Car Pékin peut influer sur le sort des teen idols de K-pop. Les groupes de garçons, souvent maquillés et portant des tenues chatoyantes, sont ainsi dénoncés dans les médias officiels chinois comme « trop efféminés », leurs boucles d’oreilles sont d’ailleurs floutées à l’écran. Et la Chine n’apprécie pas non plus l’idée que la jeunesse du pays écoute de la musique étrangère. Or, le marché du luxe n’ayant aucune envie de froisser la Chine, qui représente pour certaines maisons la plus grande part de leur chiffre d’affaires, il peut très bien, d’un jour à l’autre, décider de délaisser ses égéries sud-coréennes.

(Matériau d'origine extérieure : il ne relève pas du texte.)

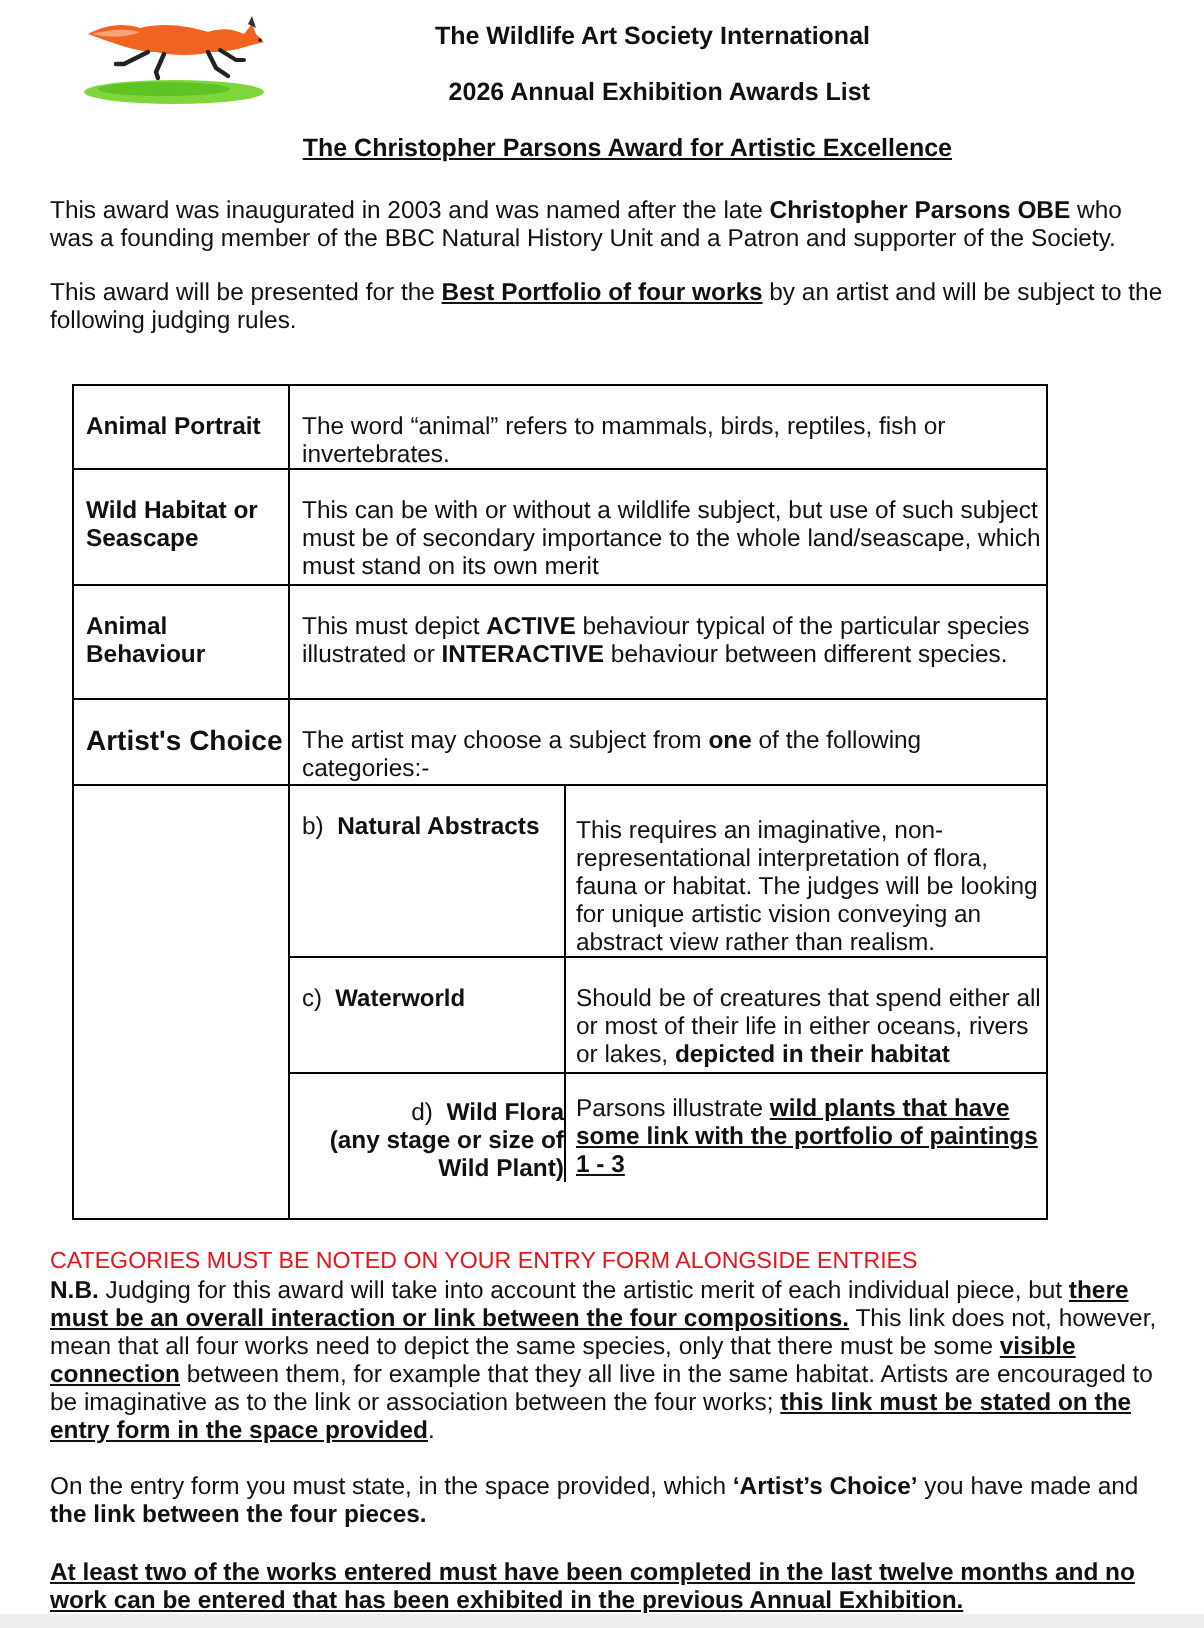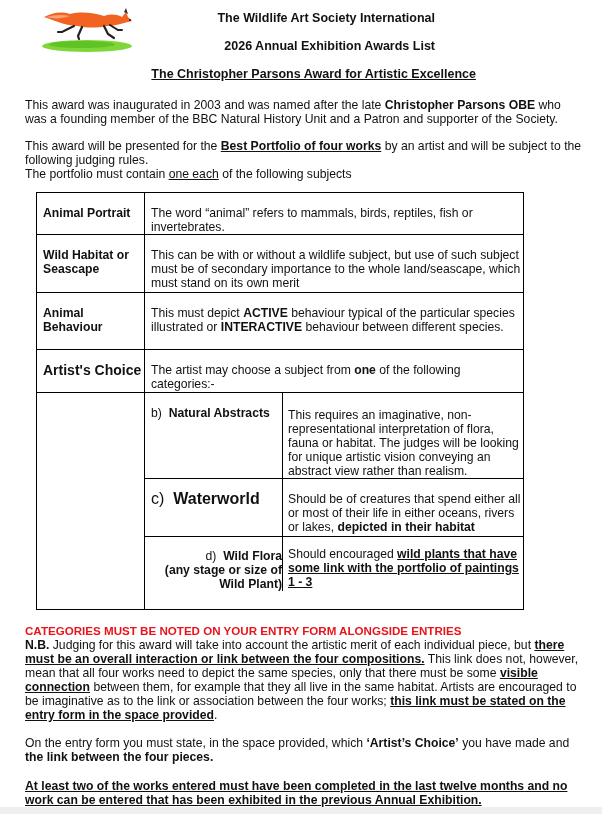"The portfolio must contain one" div.para { html: <div> <span>The portfolio must contain </span><u>one each</u><span> of the following subjects</span> </div> -> none }
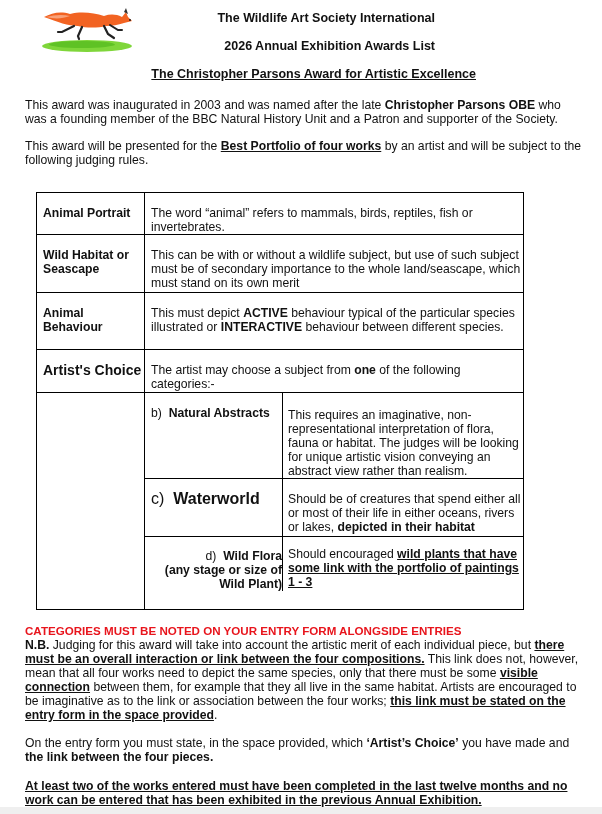"c) Waterworld" .sub-name.small { font-size: 16px -> 12px }
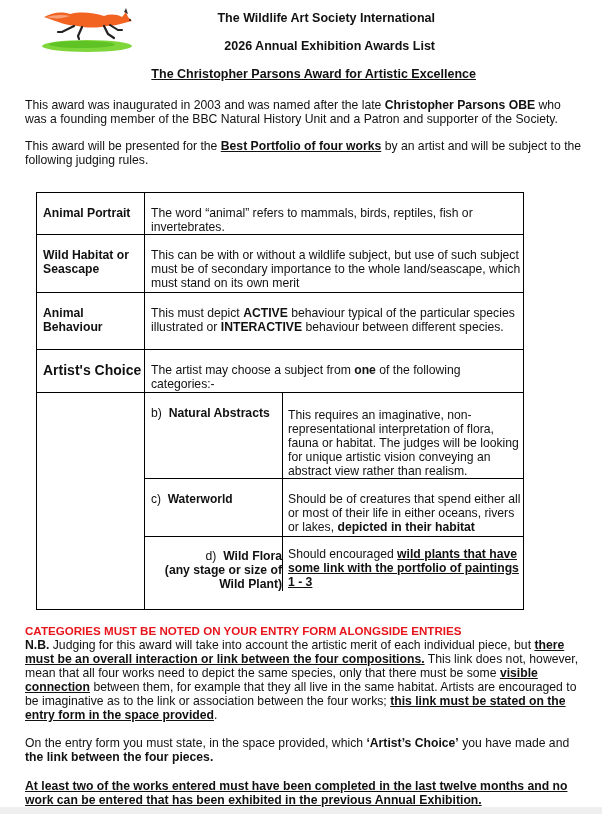"Should encouraged" span { text: Should encouraged -> Parsons illustrate }
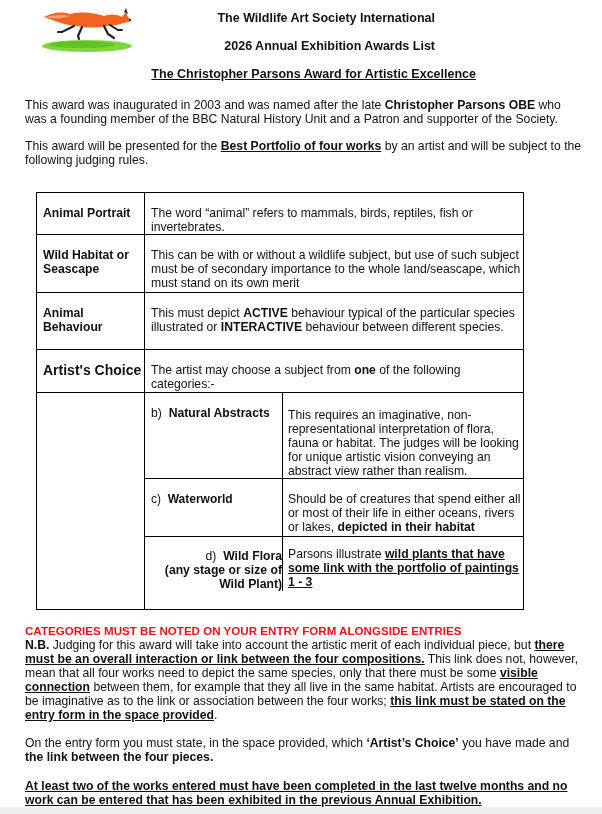"CATEGORIES MUST BE NOTED ON" .red-note { font-weight: bold -> normal }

La situation des filles de Blackpink est d’autant plus fragile que le groupe se trouve à la merci d’YG Entertainment. Au moindre accroc, même bénin, leur maison mère peut les éjecter sans aucuns états d’âme. Elle l’a d’ailleurs déjà fait avec le girls band 2NE1. Il y a quelques années, une des membres de cette autre écurie façonnée par YG, souffrant d’un trouble de déficit de l’attention, s’est retrouvée au cœur d’une tempête médiatique pour s’être fait prescrire aux Etats-Unis des médicaments interdits en Corée du Sud. L’opinion a tiré à boulets rouges sur elle en l’accusant d’être une « toxicomane ». Pour couper court à la polémique, YG a démantelé les 2NE1 sans délai.